For an extra meal idea, make leftover risotto into arancini.
Rice Soup I can see there is a bit of a theme going on here where everything involves rice, and its because rice is filling, cheap, easy to cook, and goes with almost any kind of cuisine. I cook this rice soup all the time now and I never add chicken, I just don’t see the point. It’s so quick to make, you can make a huge batch, there’s no alchemy to the dish so quantities can be made up on the spot and its very filling considering that it’s both soup and meatless (two things normally associated with snacks or starters, not main meals). It’s perfect for lunch or dinner, and I even eat it for breakfast on the weekends. I don’t always use arborio rice, sometimes I just boil regular basmati rice in the soup. It has so much flavour that you also don’t need to add other vegies; and onions, carrots and celery can usually be found in the house even if the rest of the fridge and pantry are bare.
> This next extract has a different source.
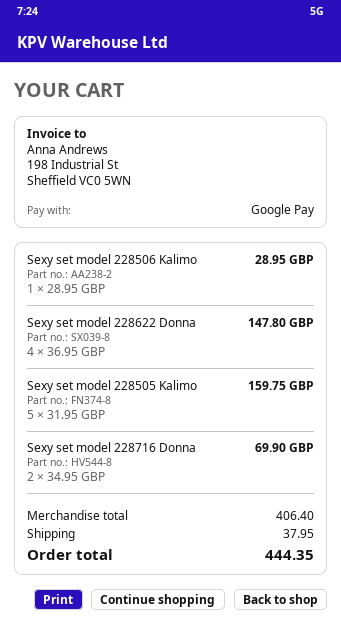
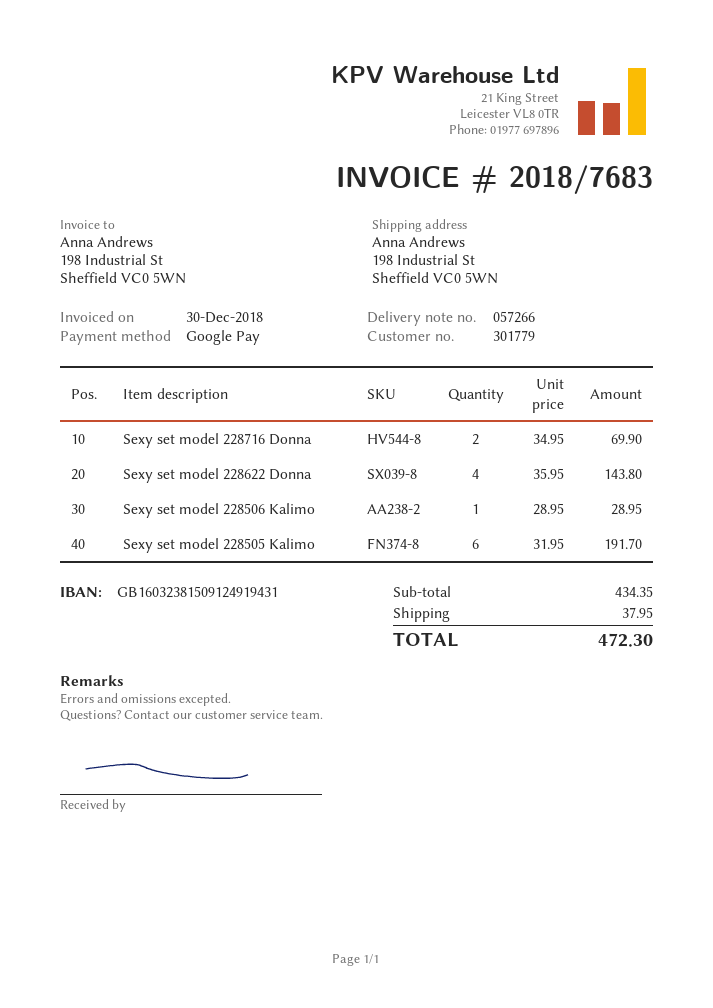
Sexy set model 228622 Donna: 4 x 36.95 = 147.80 -> 4 x 35.95 = 143.80
Sexy set model 228505 Kalimo: 5 x 31.95 = 159.75 -> 6 x 31.95 = 191.70
subtotal: 406.40 -> 434.35
total: 444.35 -> 472.30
Pasta Believe it or not, this is the one I struggle with most when I go meatless, as we usually only eat 2 pasta dishes – spaghetti bolognese and Tim’s special pasta carbonara with a twist. I have never liked pasta dishes that have limited sauce and are more like a hot pasta salad, combining vegetables like whole cherry tomatoes, olives, eggplant and zucchini with a light oil or cream sauce. I like my pasta very American – SOAKED in luscious sauce, be it tomato based or creamy. Although I like a regular napolitana sauce, since I can’t eat delicious garlic bread anymore, its rather boring and unexciting for me. (I’m also not one of those people who likes salad with pasta… it breaks the meal up into two separate plates and I just can’t do it.) I do however, like rose sauces and other tomato/cream combos like Penne Alla Vodka or my new favourite, what my friend and I call Spaghetti Portofino, which is what our local Italian cafe calls it. It is simply a blend of store-bought tomato pesto and a bit of cream, loosened and made silky by the pasta cooking water. So easy to make and full of flavour, and it takes all of 10 minutes and 3 ingredients to make. (4 if you count lashings of parmesan cheese on top).
So there you go… a week’s worth of delicious, quick and easy meatless recipes that don’t require much thought, but will give you maximum flavour. Try not to think of Meatless Monday’s or any other meat free meal as a sacrifice where you’re missing out – there are so many dishes that can hold their own without any meat involved.